Cela signifie que la pièce a quitté sa position avant même que le premier coup n’atteigne son objectif, ce qui rend techniquement impossible tout tir de contrebatterie. Pouvant effectuer des tirs d’efficacité d’emblée en section ou en solo, le Mo 120 RE offre une précision deux fois supérieure à celle du système de 120 mm rayé et la mobilité d’un véhicule blindé assurant la protection d’un équipage réduit à quatre membres. Capable d’emporter de quarante à quatre-vingts projectiles prêts au tir, il est donc particulièrement autonome et opérationnel pendant les phases de combat de haute intensité.

 

Vers le « tir au but »

Aujourd’hui, il reste nécessaire de tirer en salves ou en rafales pour encadrer l’objectif et garantir un effet militaire de destruction ou de neutralisation par recoupement de plusieurs rayons de létalité d’une cinquantaine de mètres environ. Les combats modernes ayant de grandes chances de se dérouler dans des zones urbanisées, il devient nécessaire, voire indispensable, d’adopter une munition guidée de mortier (MGM) arrivant sur objectif avec une précision théorique inférieure au mètre et emportant une charge militaire optimisée pour ne produire que des effets collatéraux extrêmement réduits.

 

Munition guidée de mortier (MGM) - Crédit photo : TDA ARMEMENTS SAS

 

Les unités d’infanterie déployées en Afghanistan ont toutes été accrochées à l’abord d’un hameau ou d’un village, ce qui interdisait l’emploi des projectiles de mortier ou d’artillerie à trajectoire balistique à forte dispersion et aux effets particulièrement létaux. Avec la MGM, il deviendra possible de détruire une cible à haute valeur ajoutée (High Value Target [HWT]) retranchée dans une maison, de traiter un élément embusqué juste avant un assaut par les troupes amies chargées de le réduire, voire de suivre la progression d’un élément (ou d’un véhicule) se déplaçant à très faible allure.
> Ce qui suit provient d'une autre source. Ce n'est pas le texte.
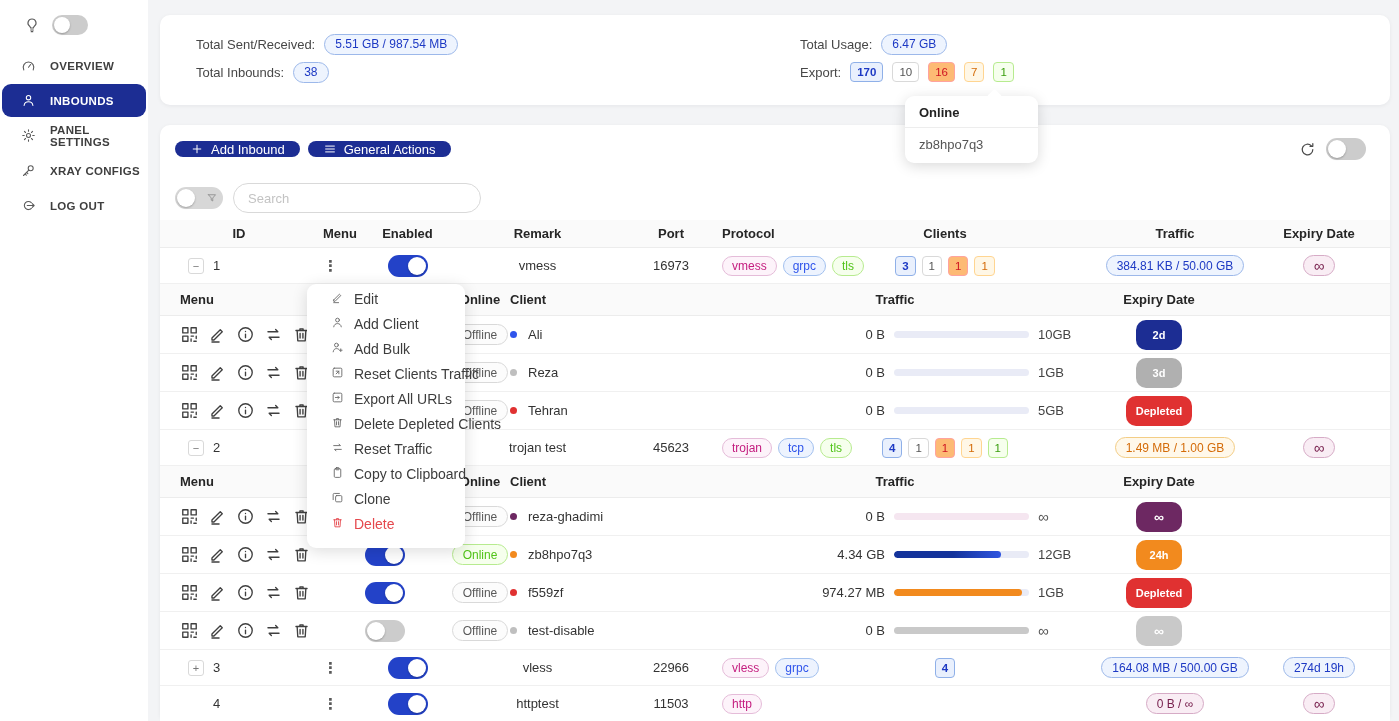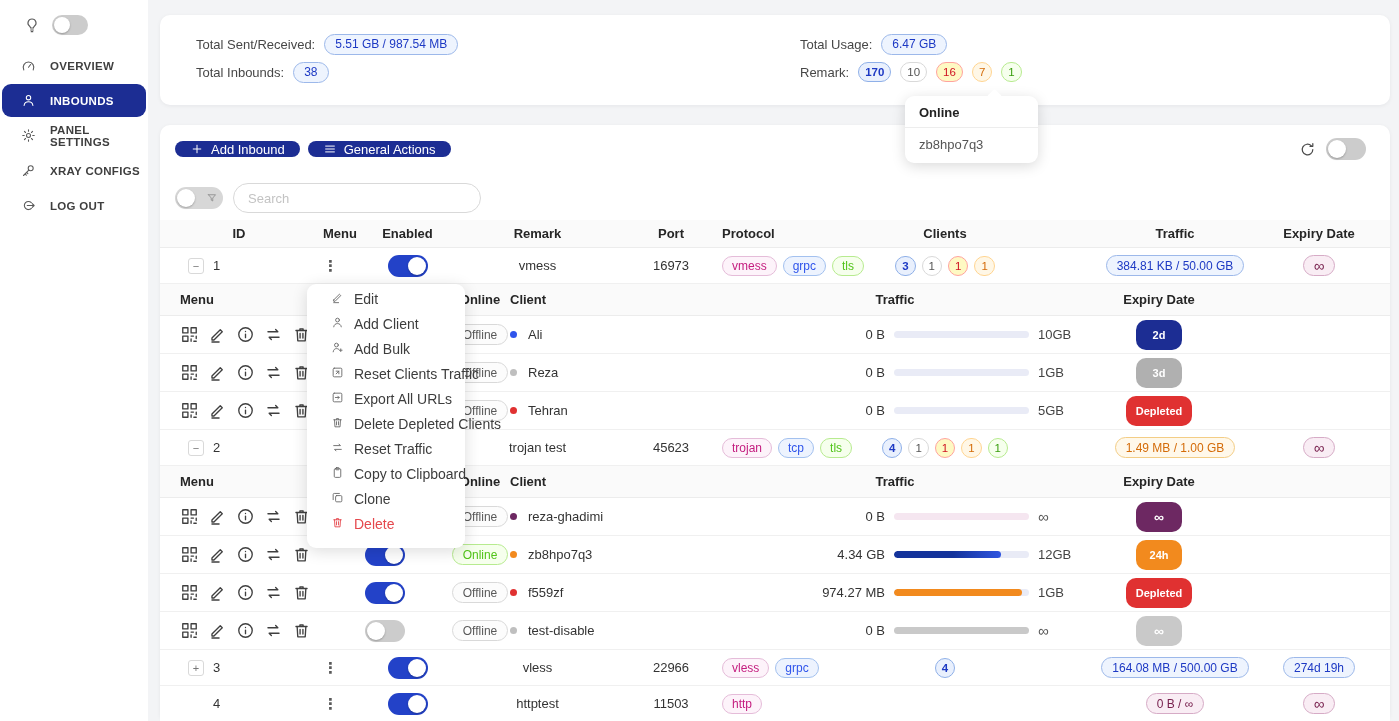--- a/index.html
+++ b/index.html
@@ -253,7 +253,7 @@
         <span class="pill pill-blue">6.47 GB</span>
       </div>
       <div class="stat-row" id="stats-clients-row">
-        <span>Remark:</span>
+        <span>Export:</span>
       <span class="count count-blue">170</span>
           <span class="count count-gray">10</span>
           <span class="count count-red">16</span>

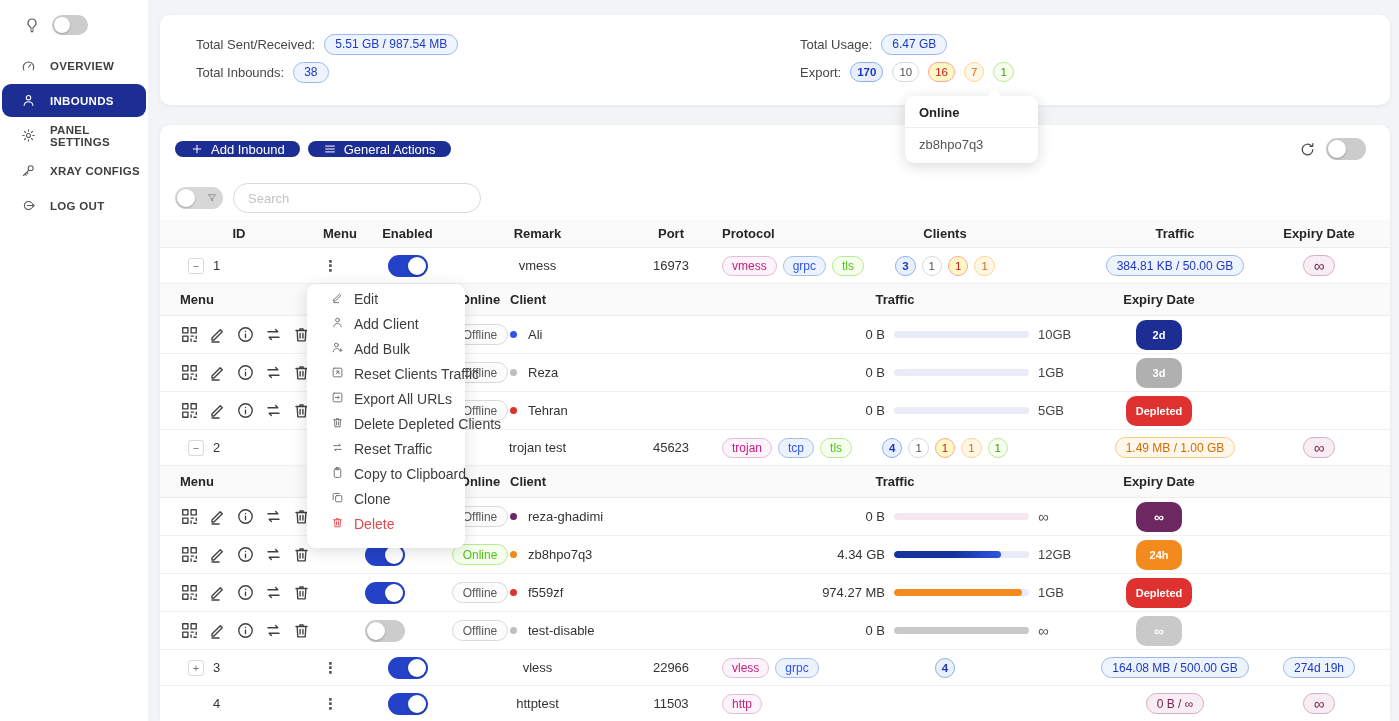--- a/index.html
+++ b/index.html
@@ -41,7 +41,7 @@
   .pill-pink{background:#f9edf4;border-color:#d6abc6;color:#79224f}
   .pill .inf{font-size:15px;line-height:1}
 
-  .count{display:inline-flex;align-items:center;justify-content:center;min-width:20px;height:20px;padding:0 6px;border-radius:10px;font-size:11.5px;border:1px solid}
+  .count{display:inline-flex;align-items:center;justify-content:center;min-width:20px;height:20px;padding:0 6px;border-radius:4px;font-size:11.5px;border:1px solid}
   .count-blue{background:#e9f0fd;border-color:#8fb0e8;color:#1d39c4;font-weight:700}
   .count-gray{background:#fff;border-color:#d9d9d9;color:#555}
   .count-red{background:#fef9c3;border-color:#ffa39e;color:#cf1322}

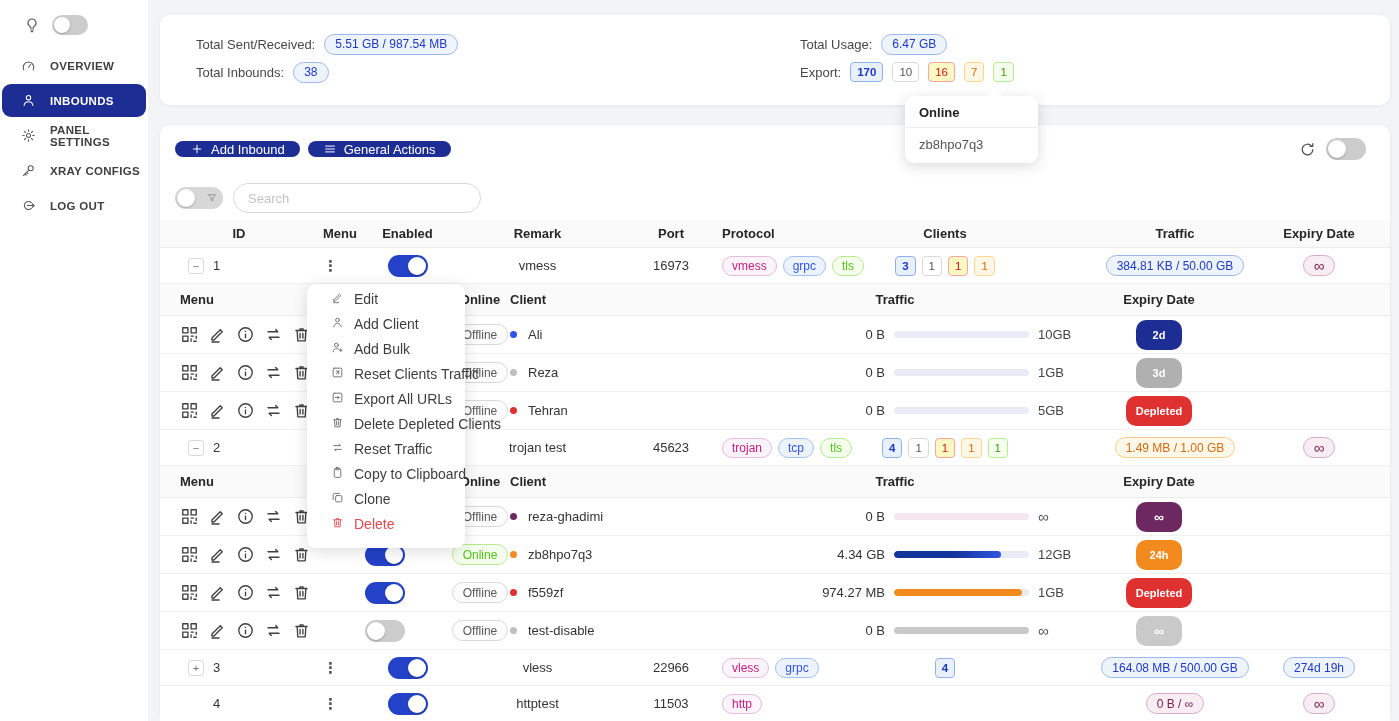--- a/index.html
+++ b/index.html
@@ -44,7 +44,7 @@
   .count{display:inline-flex;align-items:center;justify-content:center;min-width:20px;height:20px;padding:0 6px;border-radius:4px;font-size:11.5px;border:1px solid}
   .count-blue{background:#e9f0fd;border-color:#8fb0e8;color:#1d39c4;font-weight:700}
   .count-gray{background:#fff;border-color:#d9d9d9;color:#555}
-  .count-red{background:#fef9c3;border-color:#ffa39e;color:#cf1322}
+  .count-red{background:#fdba74;border-color:#ffa39e;color:#cf1322}
   .count-orange{background:#fff7e6;border-color:#ffd591;color:#d46b08}
   .count-green{background:#f6ffed;border-color:#b7eb8f;color:#389e0d}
Pour l’heure, l’artillerie effectue du tir sur pôle(s), un pôle correspondant à une section d’infanterie ou de trois véhicules disséminés sur le terrain. Le traitement d’un pôle nécessite le tir de six à huit projectiles selon que la section d’artillerie dispose de trois ou de quatre mortiers. De nombreux objectif pouvant être traités, à l’avenir, par une MGM, le poids logistique des unités d’appuis - feux pourra être réduit de manière drastique.

 

Héritière de l’esprit d’innovation d’Edgar Brandt, TDA Armements continue d’améliorer la sécurité et la précision de ses systèmes d’armes. Implantée à LA-FERTÉ-SAINT-AUBIN (Loiret), elle est dirigée par Pierre Bénard (ICA), qui anime également la Business Line Armements et Véhicules Protégés du groupe Thales.

 

    
Bernard Amrhein, Général, Conseiller opérationnel TDA ARMEMENTS SAS
Saint-Cyrien, le Général Bernard Amrhein est artilleur de montagne et officier breveté de la FührungsAkademie der Bundeswehr. Après une carrière essentiellement opérationnelle, il rejoint TDA Armements SAS en juin 2013 comme conseiller opérationnel et devient Conseiller communication, chargé de la politique sociétale de l’entreprise en janvier 2015.